Другое дело — в повседневном быту: тут ребяческое и нелепое зачастую выходило на первый план. Зато он горделиво держался на солидных литературных сборищах: с закинутой назад головой, весь самодостаточный и неприступный. «У Мандельштама глаза всегда опущены, — вспоминала Цветаева много лет спустя, — робость? величие? тяжесть век? веков? Глаза опущены, а голова отброшена. Учитывая длину шеи, головная посадка верблюда. Трехлетний Андрюша — ему: “Дядя Ося, кто тебе так голову отвернул?..”»
Может быть, они вместе и уехали из Петрограда в Москву, кто знает? Доказательств тому нет. 17 января рукой Марины по-французски надписана в Петрограде книжка, подаренная Лулу, сестре Леонида Каннегисера.
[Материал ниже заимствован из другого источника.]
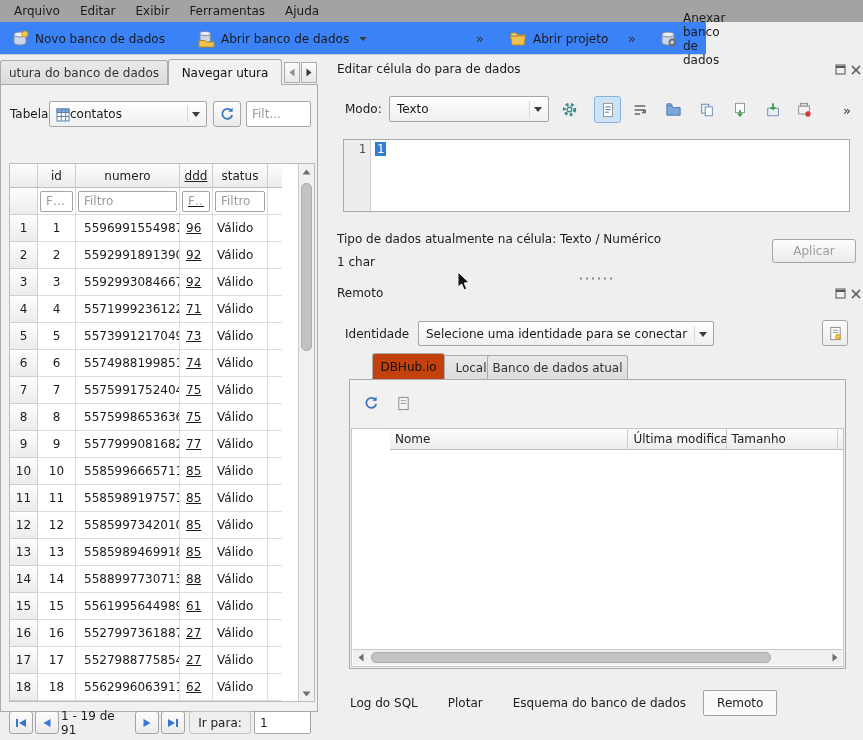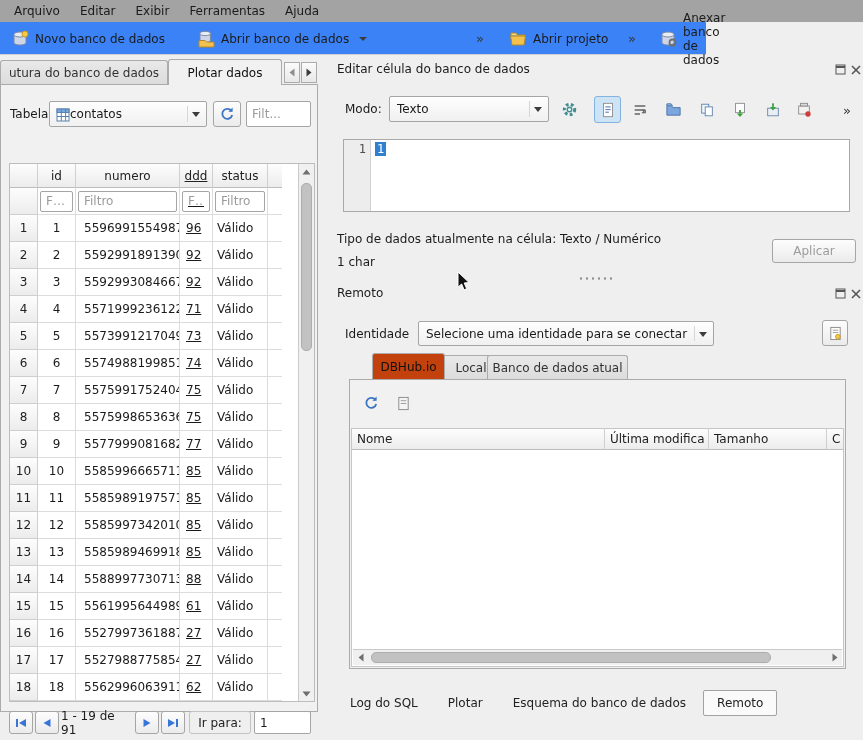"Plotar dados" span { text: Plotar dados -> Navegar utura }
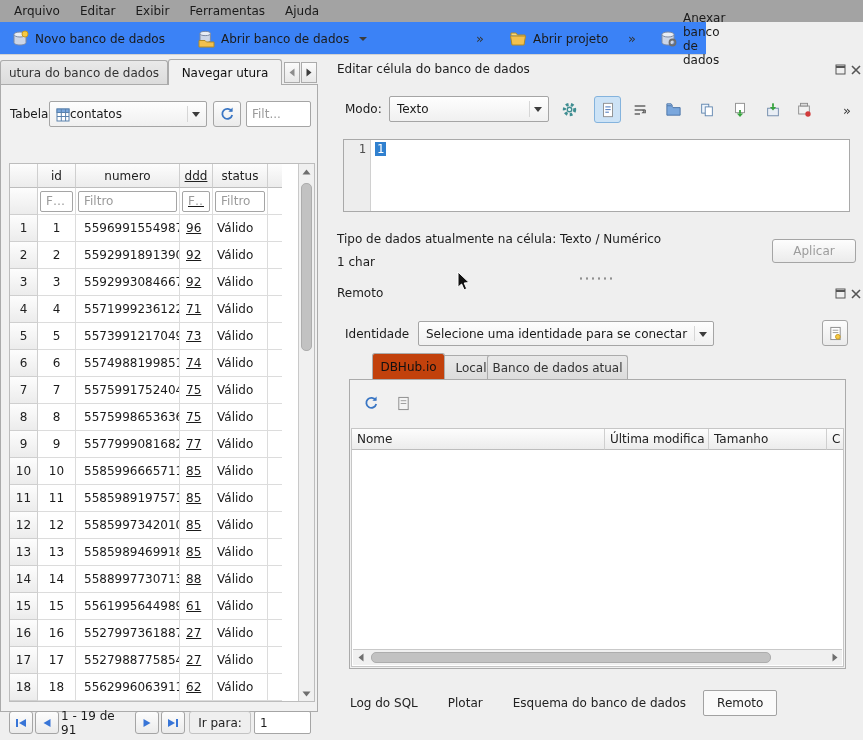"Editar célula do banco de" span.docktitle { text: banco -> para }
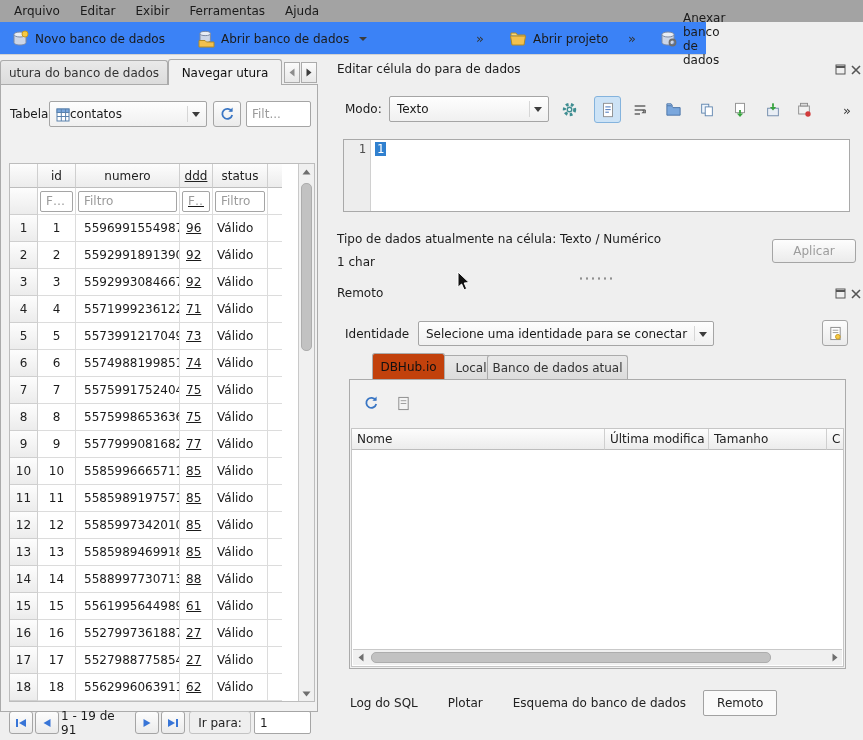"Nome" .rlist { padding-left: none -> 38px }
Надпись более чем знаменательна; это строчки из Мюссе, и вот их перевод: «После того, как уже любил, надо любить еще, надо любить, не переставая, после того, как уже любил…»
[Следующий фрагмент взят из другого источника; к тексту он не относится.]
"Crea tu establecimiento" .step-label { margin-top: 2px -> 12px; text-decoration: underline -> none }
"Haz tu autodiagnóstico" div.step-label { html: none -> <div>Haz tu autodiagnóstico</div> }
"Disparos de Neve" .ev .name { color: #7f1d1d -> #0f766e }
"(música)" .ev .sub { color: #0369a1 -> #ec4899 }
А 25 января Осип Эмильевич уже возникает в письме Елены Оттобальдовны Волошиной, которое она пишет сыну — из Москвы в Париж: «Пришли Магда, Юлия, затем Марина, Сережа и Мандельштам… Он до изнеможения декламировал, болтал, смеялся… Я опять заснула в 4-м часу ночи…»
Через день-другой, сообщает та же Пра, все молодые были на очередном поэтическом вечере в доме у Вячеслава Иванова на Зубовском бульваре. Окончательно перебравшийся из Петербурга в Москву, мэтр и здесь время от времени устраивал нечто вроде поэтических турниров, происходивших некогда в северной столице на знаменитой его «башне» у Таврического сада. Гостями, кроме поэтов, обычно здесь бывали Гершензон, Бердяев, о. Сергий Булгаков, Шестов…
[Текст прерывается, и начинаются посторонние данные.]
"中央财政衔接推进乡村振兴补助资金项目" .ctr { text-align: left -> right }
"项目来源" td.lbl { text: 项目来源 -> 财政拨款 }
Сведения об одном из таких вечеров, февральском, 1915 года касаются Марины. В тот раз вечер состоялся в доме Жуковских в Кречетниковском переулке, — в связи с тем, что несколько недель там провел со сломанной ногой Николай Бердяев и друзья развлекали его как могли. Председательствовал Гершензон, но главным экзаменатором и судьей выступал Вячеслав Иванов, постаревший и потускневший, но не утративший высоких амбиций. Приглашенные молодые поэты, среди которых были и Марина, и Софья Парнок, читали свои стихи. После выступления каждого Вячеслав — так это описано в очередном письме Пра сыну — «изрекал свое суждение-приговор, принимавшиеся всеми молча, без протеста». Суждения были безапелляционно строгими.